LIBYE
Indicateurs et conjoncture
Economie de rente pétrolière peuplée de 7,2 M d’habitants, la Libye bénéficie d’un RNB/habitant parmi les plus élevés d’Afrique mais souffre de l’instabilité et fragmentation politico-institutionnelle, alors que l’environnement des affaires dégradé et l’absence de stratégie de politique économique pénalisent le développement du secteur privé et la diversification de l’économie. Très volatil et dépendant de l’activité pétrolière, le PIB a marqué un recul en 2024 sous l’effet des blocages de la production pétrolière dans le contexte de la crise de gouvernance de la Banque centrale de Libye (BCL) de l’été 2024, mais devrait connaître un rebond en 2025 si la situation sécuritaire se stabilise après les tensions survenues en mai à Tripoli. En raison de la baisse des exportations, des recettes pétrolières et d’un expansionnisme budgétaire, l’année 2024 a enregistré des déficits courant et budgétaire. La nomination d’un nouveau gouverneur (Naji Issa) à la tête de la BCL en octobre 2024 a marqué un tournant dans la politique monétaire, avec l’adoption de mesures pour assouplir l’accès aux devises et moderniser le secteur financier, et une dévaluation de 13,3% du dinar libyen en avril 2025 pour tenter de corriger les déséquilibres d’une économie où le taux de change assure l’ancrage nominal.

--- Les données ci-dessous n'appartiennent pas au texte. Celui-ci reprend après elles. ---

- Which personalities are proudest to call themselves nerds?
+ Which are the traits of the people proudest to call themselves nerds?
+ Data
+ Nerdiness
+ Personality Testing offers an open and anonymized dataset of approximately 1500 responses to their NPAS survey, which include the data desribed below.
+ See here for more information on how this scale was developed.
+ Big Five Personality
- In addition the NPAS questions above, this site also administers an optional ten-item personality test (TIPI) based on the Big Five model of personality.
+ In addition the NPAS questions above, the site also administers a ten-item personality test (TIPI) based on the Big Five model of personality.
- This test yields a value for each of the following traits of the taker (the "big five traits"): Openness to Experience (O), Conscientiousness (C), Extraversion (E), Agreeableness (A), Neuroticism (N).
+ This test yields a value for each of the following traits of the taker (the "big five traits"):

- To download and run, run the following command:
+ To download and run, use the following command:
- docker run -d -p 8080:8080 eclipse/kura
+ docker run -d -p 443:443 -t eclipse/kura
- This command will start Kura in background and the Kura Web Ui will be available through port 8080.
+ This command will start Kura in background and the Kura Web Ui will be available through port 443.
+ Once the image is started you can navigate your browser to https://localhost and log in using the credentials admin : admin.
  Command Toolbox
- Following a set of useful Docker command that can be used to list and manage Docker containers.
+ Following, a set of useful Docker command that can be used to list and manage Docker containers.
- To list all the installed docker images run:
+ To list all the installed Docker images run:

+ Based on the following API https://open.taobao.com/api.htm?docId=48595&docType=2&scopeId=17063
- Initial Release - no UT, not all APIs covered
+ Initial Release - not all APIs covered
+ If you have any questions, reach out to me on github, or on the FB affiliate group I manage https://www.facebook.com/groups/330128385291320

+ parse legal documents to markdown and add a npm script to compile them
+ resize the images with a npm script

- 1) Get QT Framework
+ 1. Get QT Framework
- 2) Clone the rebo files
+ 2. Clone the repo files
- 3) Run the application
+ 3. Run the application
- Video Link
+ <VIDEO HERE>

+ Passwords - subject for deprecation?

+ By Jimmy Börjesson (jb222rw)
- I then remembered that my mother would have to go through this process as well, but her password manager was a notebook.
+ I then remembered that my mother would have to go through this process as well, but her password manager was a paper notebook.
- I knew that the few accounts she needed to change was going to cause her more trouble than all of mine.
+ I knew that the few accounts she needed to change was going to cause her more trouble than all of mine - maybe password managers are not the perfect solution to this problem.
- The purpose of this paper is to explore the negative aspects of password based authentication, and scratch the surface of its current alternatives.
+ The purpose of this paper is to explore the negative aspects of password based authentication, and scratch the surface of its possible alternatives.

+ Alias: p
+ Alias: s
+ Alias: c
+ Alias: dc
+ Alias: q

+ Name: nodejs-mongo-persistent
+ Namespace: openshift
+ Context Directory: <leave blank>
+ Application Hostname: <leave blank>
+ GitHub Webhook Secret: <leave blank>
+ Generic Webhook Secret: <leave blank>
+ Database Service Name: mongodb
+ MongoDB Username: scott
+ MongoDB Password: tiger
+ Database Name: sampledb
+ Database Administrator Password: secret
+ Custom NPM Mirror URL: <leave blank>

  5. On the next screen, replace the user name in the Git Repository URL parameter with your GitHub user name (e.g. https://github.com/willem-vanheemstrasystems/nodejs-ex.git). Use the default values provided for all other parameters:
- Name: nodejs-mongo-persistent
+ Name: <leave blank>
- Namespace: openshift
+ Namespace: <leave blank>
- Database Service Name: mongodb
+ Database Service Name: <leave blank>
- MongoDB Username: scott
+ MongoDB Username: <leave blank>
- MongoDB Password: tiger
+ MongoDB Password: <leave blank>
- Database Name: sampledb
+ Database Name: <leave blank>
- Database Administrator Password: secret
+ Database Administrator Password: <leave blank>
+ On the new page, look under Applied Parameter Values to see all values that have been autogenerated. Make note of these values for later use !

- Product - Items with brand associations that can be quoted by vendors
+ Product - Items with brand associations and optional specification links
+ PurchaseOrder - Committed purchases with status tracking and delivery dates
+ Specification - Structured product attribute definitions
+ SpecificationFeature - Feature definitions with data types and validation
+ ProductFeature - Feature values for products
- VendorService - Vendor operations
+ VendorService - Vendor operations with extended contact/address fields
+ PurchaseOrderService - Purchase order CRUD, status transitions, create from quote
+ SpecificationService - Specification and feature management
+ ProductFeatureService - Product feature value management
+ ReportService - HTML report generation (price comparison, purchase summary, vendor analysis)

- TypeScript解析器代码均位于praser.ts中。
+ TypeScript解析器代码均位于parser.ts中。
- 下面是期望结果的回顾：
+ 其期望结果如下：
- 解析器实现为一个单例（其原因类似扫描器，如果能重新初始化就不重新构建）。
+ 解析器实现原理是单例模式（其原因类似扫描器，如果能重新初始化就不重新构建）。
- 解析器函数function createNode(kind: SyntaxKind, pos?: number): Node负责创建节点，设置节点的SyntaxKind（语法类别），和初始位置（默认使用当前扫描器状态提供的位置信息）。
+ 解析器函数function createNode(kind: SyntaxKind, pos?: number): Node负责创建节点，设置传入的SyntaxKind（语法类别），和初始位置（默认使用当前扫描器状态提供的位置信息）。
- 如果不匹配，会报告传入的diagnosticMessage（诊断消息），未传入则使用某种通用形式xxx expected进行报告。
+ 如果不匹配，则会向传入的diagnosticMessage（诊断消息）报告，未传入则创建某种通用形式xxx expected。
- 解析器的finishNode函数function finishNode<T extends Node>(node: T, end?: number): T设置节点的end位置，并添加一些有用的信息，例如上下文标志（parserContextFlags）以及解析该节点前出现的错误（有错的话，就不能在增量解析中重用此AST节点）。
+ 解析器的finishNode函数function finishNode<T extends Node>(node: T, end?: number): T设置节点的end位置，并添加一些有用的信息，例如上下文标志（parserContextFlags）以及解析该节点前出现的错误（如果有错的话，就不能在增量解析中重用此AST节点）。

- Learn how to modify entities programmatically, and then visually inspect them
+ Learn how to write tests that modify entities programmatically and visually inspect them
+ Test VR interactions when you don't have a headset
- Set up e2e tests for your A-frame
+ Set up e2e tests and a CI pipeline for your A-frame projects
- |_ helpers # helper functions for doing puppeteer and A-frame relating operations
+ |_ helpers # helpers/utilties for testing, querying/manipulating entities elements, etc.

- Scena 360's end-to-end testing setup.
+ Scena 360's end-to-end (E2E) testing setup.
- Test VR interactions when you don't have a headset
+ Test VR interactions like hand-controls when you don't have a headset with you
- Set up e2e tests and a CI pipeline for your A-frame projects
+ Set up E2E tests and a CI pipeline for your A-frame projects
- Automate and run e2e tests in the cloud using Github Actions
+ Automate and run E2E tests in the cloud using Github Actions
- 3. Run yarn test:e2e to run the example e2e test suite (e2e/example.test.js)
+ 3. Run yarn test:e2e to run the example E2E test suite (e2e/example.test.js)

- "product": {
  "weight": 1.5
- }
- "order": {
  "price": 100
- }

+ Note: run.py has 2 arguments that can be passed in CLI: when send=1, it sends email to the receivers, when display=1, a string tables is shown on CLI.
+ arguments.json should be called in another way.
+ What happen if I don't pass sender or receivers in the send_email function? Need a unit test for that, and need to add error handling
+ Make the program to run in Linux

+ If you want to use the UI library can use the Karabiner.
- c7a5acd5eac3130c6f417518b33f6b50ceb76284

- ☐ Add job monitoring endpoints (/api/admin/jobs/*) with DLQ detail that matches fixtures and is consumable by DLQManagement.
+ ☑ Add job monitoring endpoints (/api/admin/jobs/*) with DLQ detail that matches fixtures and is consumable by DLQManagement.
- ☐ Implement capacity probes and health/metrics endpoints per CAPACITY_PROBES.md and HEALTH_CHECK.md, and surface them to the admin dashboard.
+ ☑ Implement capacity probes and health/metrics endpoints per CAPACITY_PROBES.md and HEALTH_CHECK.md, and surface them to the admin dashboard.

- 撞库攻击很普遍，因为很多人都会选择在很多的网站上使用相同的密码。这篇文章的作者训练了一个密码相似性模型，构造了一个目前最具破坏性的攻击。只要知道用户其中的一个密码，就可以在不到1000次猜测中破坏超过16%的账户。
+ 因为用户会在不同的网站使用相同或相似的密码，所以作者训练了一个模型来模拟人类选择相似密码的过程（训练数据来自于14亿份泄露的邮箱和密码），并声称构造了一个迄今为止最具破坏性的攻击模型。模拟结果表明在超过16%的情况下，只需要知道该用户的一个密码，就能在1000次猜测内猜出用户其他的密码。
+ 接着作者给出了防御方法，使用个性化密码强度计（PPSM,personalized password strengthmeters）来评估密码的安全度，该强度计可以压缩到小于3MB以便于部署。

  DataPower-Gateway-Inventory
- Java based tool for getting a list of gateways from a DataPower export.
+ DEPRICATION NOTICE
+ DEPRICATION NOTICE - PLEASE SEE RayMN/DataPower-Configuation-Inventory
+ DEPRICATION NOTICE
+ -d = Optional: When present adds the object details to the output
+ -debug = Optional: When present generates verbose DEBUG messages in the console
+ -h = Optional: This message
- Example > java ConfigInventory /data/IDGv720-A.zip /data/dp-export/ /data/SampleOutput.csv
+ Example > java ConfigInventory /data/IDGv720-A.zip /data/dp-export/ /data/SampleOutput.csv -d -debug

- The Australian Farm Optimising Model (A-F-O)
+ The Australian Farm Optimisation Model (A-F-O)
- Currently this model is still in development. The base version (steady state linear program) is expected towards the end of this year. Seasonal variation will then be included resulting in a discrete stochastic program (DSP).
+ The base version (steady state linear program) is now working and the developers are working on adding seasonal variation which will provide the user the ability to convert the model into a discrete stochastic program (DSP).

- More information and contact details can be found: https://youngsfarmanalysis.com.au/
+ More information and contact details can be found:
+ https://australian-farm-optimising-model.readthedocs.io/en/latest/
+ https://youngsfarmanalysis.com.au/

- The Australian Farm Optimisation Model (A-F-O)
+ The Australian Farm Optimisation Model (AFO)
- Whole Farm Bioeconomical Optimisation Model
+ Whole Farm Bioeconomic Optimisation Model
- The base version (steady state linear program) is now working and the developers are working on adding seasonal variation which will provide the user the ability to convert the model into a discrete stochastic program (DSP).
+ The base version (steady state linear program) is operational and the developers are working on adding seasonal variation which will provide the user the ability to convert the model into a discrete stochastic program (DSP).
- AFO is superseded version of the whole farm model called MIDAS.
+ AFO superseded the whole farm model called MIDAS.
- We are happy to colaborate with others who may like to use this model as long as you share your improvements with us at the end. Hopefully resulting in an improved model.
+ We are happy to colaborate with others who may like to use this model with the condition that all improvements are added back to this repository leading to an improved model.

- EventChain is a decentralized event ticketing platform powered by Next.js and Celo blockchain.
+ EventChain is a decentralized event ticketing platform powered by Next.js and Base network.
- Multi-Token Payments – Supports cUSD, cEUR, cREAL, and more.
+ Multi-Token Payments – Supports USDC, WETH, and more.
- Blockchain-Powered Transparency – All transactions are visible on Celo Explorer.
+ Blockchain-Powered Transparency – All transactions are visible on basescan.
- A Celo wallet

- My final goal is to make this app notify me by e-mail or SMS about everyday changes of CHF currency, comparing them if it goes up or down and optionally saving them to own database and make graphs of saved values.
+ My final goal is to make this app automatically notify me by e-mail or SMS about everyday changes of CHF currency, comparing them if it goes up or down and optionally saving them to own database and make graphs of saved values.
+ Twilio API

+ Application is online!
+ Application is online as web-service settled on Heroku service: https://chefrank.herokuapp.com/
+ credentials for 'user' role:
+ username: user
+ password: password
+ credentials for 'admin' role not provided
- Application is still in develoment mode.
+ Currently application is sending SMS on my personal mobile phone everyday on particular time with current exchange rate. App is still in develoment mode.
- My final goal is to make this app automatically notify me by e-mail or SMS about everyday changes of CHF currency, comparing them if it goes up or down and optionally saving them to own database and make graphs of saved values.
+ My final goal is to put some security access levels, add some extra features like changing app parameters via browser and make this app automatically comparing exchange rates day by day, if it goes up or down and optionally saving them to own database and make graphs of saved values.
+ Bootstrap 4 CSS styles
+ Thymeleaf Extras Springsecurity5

Note : La reprise des missions article IV du FMI depuis 2023 et l’activité de la Banque mondiale (coordination des partenaires du développement, assistance technique et suivi économique) ont contribué à améliorer la fiabilité de l’analyse macroéconomique. Les données statistiques disponibles doivent néanmoins être interprétées avec prudence.
1/ [Modèle économique et structurel] Une économie de rente très dépendante de sa production pétrolière, où le développement du secteur privé est entravé par l’instabilité et la fragmentation politique.
Pays membre de l’OPEP, la Libye bénéficie d’importantes réserves d’hydrocarbures lui offrant une production moyenne entre 1,1 et 1,5 M baril/jour de pétrole brut[i] et 300 000 T/jour de gaz naturel. La rente pétrolière assurait en 2023 deux tiers du PIB, 94% des exportations et plus de 95% des recettes publiques, se traduisant par une exposition aiguë aux fluctuations du marché international. Toutefois, ces ressources naturelles n’ont pas encore permis d’amorcer une croissance inclusive, ni de structurer un tissu productif diversifié. Depuis 2011, l’instabilité politique chronique et la fragmentation institutionnelle entre l’Est et l’Ouest ont accentué la volatilité de la production pétrolière, régulièrement perturbée par des blocages en lien avec les tensions politiques, ce qui a fortement pesé sur la trajectoire de développement du pays. La Banque mondiale évalue à 600 Mds USD le coût économique cumulé des conflits sur la période 2011-2023[ii]. L’économie reste dominée par un secteur public surdimensionné, dont le poids n’a cessé de croître ces vingt dernières années[iii]. Cette situation est accentuée par une gouvernance fragmentée, marquée par la multiplication d’institutions concurrentes, entravant la conduite de politiques économiques cohérentes et alimentant l’incertitude. Le secteur hors hydrocarbures ne représente qu’un tiers du PIB alors que de nombreux obstacles entravant le développement du secteur privé[iv]. Avec 7,3 M d’habitants et un PIB nominal estimé à 45 Mds USD (2023), la Libye affiche un RNB/habitant parmi les plus élevés d’Afrique (5 940 USD en 2023[v]) mais présente des performances nettement inférieures à la moyenne régionale en matière de développement humain et économique[vi].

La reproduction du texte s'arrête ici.